The two corvids glanced at one another, shaking their heads sadly. “Haven’t you heard anything we’ve said? Cosmic string fragments have negative mass, correct? And so any attempt to transport it through a threshold destabilizes the support and causes the wormhole to collapse.”
“And you couldn’t transport it aboard a faster-than-light ship like the Further for the same reason?” I asked.
“Hardly the ‘same reason,’” Mu said, his tone scornful, “but such a childish analogy will suit for your purposes, I suppose.”
“The gravitation effects and negative energy characteristics of the comic string could collapse the local distortion of the quantum vacuum,” Hu added slowly and simply, as though talking to a simpleton or a child.
“Which is, of course,” the Jida emissary said, her eyes narrowed but her tone playful, “where you two come in, no doubt?”
The two corvids paused for a moment, seeming to swell with pride, lifting their beaks higher and straightening their rounded shoulders. “As you say, Madame Jida,” said Mu.
“As you should know, Captain Stone,” Hu explained, “my brother and I have hypothesized the existence of a novel form of exotic matter, one that would have negative energy characteristics similar to cosmic string material and would likewise be able to stabilize and sustain thresholds, but that could be transported at faster-than-light speeds via a metric engineering drive.”
“Expansion in the Entelechy,” his brother declaimed, “has always been limited by the time needed to transport cosmic string material to one terminus of a new threshold, the creation of the threshold, and then the transport time as the other terminus is moved into position. With distances of hundreds, even thousands, of light-years, this means that the rate of expansion is slow, to say the least.”
“If our predictions are correct,” Hu said hau
ghtily, “and we’re able to locate a transportable form of negative matter, then we might even be able to design new forms of thresholds, themselves capable of being moved at faster-than-light speeds. And then humanity would be free to expand throughout the galaxy at unimaginable speeds.”
“Throughout the galaxy?” Mu scoffed. “Throughout the universe!”
“And,” Jida said, smiling sweetly but with an edge beneath her voice, “I imagine you boys will make them pay dearly for the privilege, won’t you?”

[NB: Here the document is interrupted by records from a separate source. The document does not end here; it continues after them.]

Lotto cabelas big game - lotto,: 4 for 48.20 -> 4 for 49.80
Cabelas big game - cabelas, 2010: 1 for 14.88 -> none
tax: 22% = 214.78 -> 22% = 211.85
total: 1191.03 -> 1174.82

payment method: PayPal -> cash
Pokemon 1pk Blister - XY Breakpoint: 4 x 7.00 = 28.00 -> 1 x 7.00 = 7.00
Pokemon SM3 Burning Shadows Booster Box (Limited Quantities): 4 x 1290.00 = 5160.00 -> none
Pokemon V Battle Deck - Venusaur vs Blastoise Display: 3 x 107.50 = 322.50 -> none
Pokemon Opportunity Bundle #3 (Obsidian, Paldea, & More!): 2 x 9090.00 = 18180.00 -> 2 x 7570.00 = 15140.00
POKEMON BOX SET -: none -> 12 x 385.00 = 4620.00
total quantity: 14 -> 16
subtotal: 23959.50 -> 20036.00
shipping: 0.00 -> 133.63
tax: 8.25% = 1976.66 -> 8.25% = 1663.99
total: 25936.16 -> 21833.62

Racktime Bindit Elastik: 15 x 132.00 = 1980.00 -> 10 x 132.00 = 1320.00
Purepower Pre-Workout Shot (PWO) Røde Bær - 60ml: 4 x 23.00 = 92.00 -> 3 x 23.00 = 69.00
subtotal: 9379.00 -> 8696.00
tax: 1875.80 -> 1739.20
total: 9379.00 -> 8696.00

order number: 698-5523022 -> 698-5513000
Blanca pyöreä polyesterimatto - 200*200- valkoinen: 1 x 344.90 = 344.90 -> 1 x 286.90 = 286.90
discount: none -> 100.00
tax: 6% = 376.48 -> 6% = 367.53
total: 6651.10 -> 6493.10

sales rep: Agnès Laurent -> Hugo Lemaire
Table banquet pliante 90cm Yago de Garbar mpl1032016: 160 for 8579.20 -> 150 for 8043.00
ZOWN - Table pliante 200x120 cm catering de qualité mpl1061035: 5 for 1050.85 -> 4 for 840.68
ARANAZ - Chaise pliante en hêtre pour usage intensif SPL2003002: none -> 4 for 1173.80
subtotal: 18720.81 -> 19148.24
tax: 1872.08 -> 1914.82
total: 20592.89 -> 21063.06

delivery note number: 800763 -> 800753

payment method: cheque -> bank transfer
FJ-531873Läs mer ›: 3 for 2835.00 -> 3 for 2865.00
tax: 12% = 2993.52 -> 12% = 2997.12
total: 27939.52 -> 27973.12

The two corvids only exchanged a quick glance and grinned hungrily.
FORTY-THREE
To be “commander” of the Further was a somewhat nebulous concept, I quickly discovered. As the spokesperson for the majority shareholder, I was able to make decisions—or at least cast a tie-breaking vote—on large-scale decisions affecting the ship as a whole. On the small scale, though, the various departments and groups that made up the ship’s crew were functionally autonomous, essentially their own little fiefdoms. So long as they carried out their designated role, the departments were free to govern themselves however they saw fit. Most had adopted a more or less strict hierarchical structure, individual workers reporting to supervisors, who themselves reported to department heads, with the department heads themselves directly answerable to me. But a few of the departments, particularly those that constituted only a handful of sentients, had adopted more novel organizational approaches.
Astrogation was, so far as I was aware, made up of only three individuals. The department head, and member of the command crew, was Xerxes. Ey was assisted by two others, though it was some days into our shakedown cruise before I discovered who. At first, all I knew was that Xerxes didn’t appear to be terribly busy and that ey could often be found in the Atrium watching the birds.
It was there that I found em, with still a day’s journey ahead of us before we reached Aglibol.
I had been rambling around the ship, trying to familiarize myself further with its layout, and been stymied by the fact that some of the corridors and compartments had been restructured even since I had passed them last, only a few days before. In the end, all I really managed to do was tire myself out and make the nodding acquaintance of a hundred or so of the crew I’d not previously met. At the end of a few hours of that, I was ready to get off my feet for a while.